Brown himself said in another letter:

....it was advisable to remove the greater part of the stock for a year at least as the York and Toodyay districts have been overstocked and the land requires rest for the feed to revoedr itself, which you see has been the result of such a proceeding in New South Wales.

Shortly before his intended relocation to Glengarry, Brown was nominated to the Legislative Council, a position which required him to be in Perth. As Brown was committed to moving to Champion Bay, he stated his intention to decline the nomination, but was persuaded by Governor Captain Charles Fitzgerald to sit for the remainder of the session.

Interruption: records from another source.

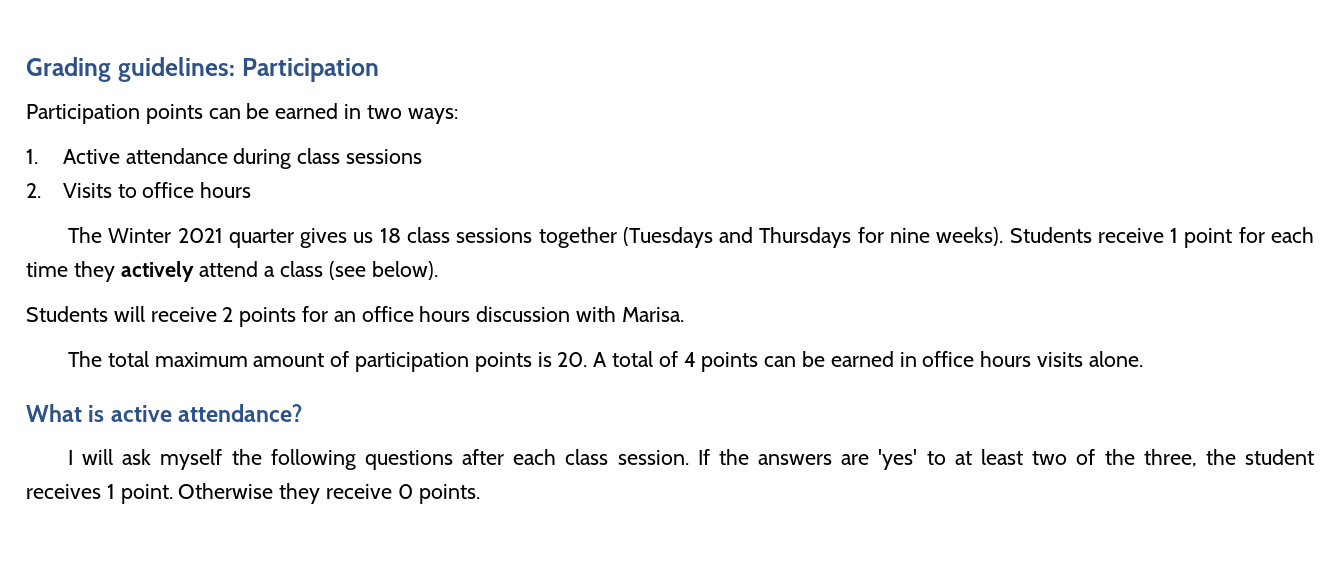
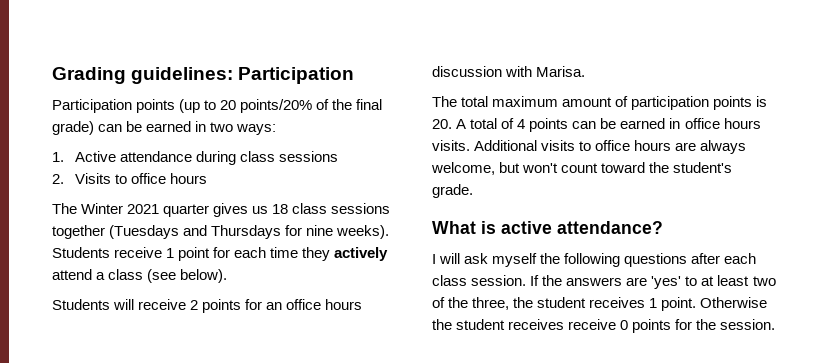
- Participation points can be earned in two ways:
+ Participation points (up to 20 points/20% of the final grade) can be earned in two ways:
- The total maximum amount of participation points is 20. A total of 4 points can be earned in office hours visits alone.
+ The total maximum amount of participation points is 20. A total of 4 points can be earned in office hours visits. Additional visits to office hours are always welcome, but won't count toward the student's grade.
- Otherwise they receive 0 points.
+ Otherwise the student receives receive 0 points for the session.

Brown became involved in controversy almost as soon as he took his seat. In the governor's address to the new Legislative Council, Fitzgerald stated that he considered the new Members, Brown, Marshall Waller Clifton and Lionel Samson, to represent their districts. This statement was then misreported by The Perth Gazette as having been said by the men themselves. As none of the men were elected representatives, this greatly angered the colony's many supporters of responsible government, and the York settlers published a declaration denying that Brown represented them, or indeed that he had any political influence in the district. Shortly afterwards, Brown published a dignified letter stating that he had never considered himself to be a representative of any particular class or district, then resigned his seat.

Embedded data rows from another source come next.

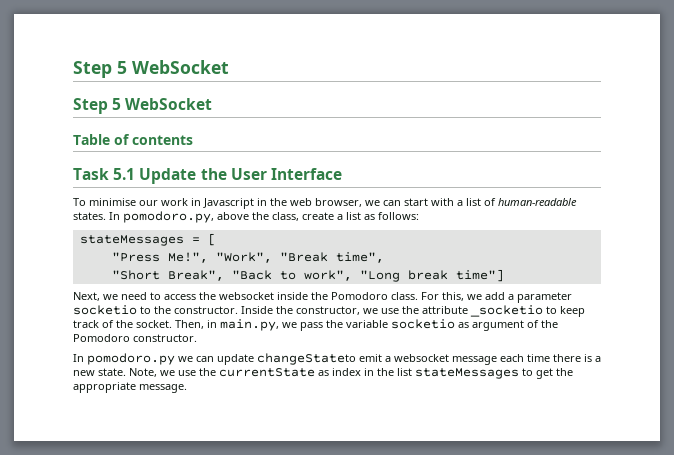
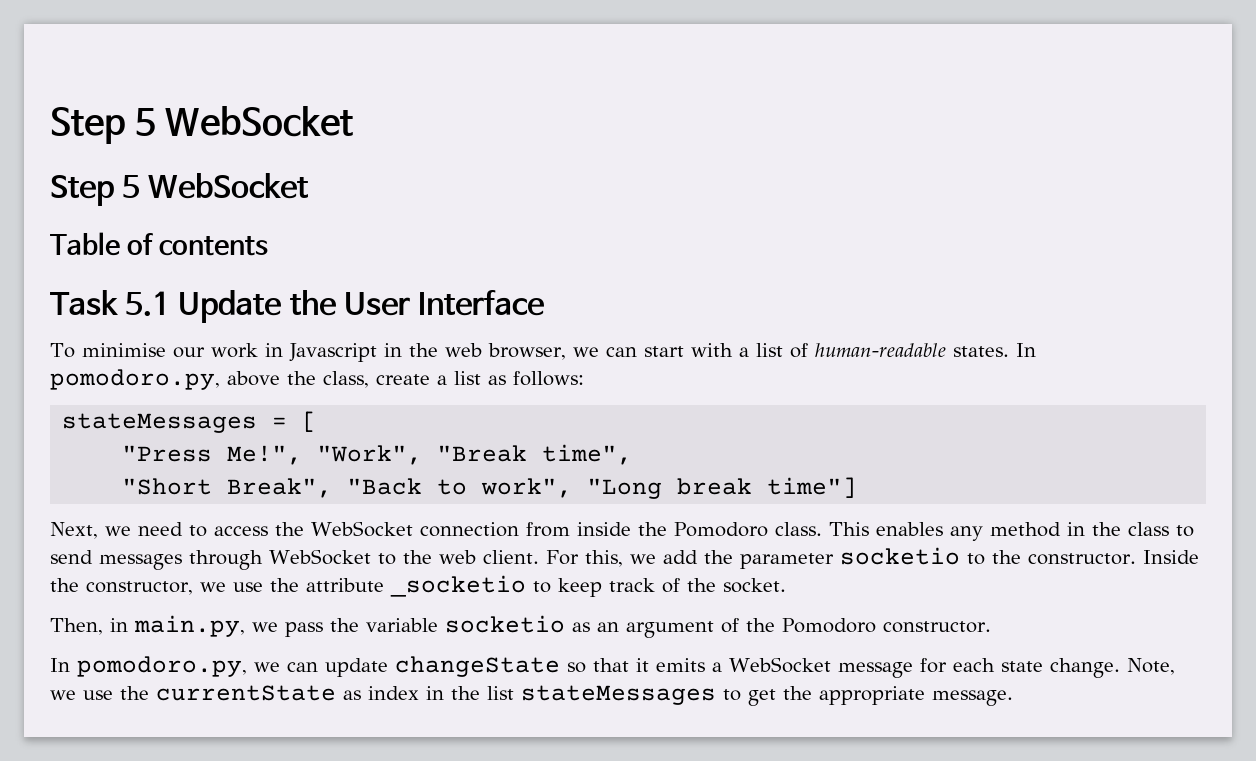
- Next, we need to access the websocket inside the Pomodoro class.
+ Next, we need to access the WebSocket connection from inside the Pomodoro class.
+ This enables any method in the class to send messages through WebSocket to the web client.
- For this, we add a parameter socketio to the constructor.
+ For this, we add the parameter socketio to the constructor.
- Inside the constructor, we use the attribute _socketio to keep track of the socket. Then, in main.py, we pass the variable socketio as argument of the Pomodoro constructor.
+ Inside the constructor, we use the attribute _socketio to keep track of the socket.
+ Then, in main.py, we pass the variable socketio as an argument of the Pomodoro constructor.
- In pomodoro.py we can update changeStateto emit a websocket message each time there is a new state.
+ In pomodoro.py, we can update changeState so that it emits a WebSocket message for each state change.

Once again Brown prepared to relocate to Glengarry, but in October 1851 he was appointed acting police magistrate in Fremantle, (Note: On a salary of £263 per annum.) during the absence of Thomas Yule. Brown accepted the position and moved his family to Fremantle, leaving Glengarry in the hands of his eldest son Kenneth. He was appointed resident magistrate for Fremantle the following year, and from 1856 was also Perth's collector of customs.

In October 1862, Brown was transferred to the position of resident magistrate at Geraldton. He held the position until his death the following June. Early in June 1863, Brown suffered a series of heart attacks, and he died on 5 June. He was buried two days later in the Geraldton cemetery.

Among Brown's seven children were Kenneth, Maitland and Matilda, who married Samuel Hamersley, who purchased Grass Dale in 1878 from Eliza Brown for £2,200. Edith Cowan was Thomas's granddaughter.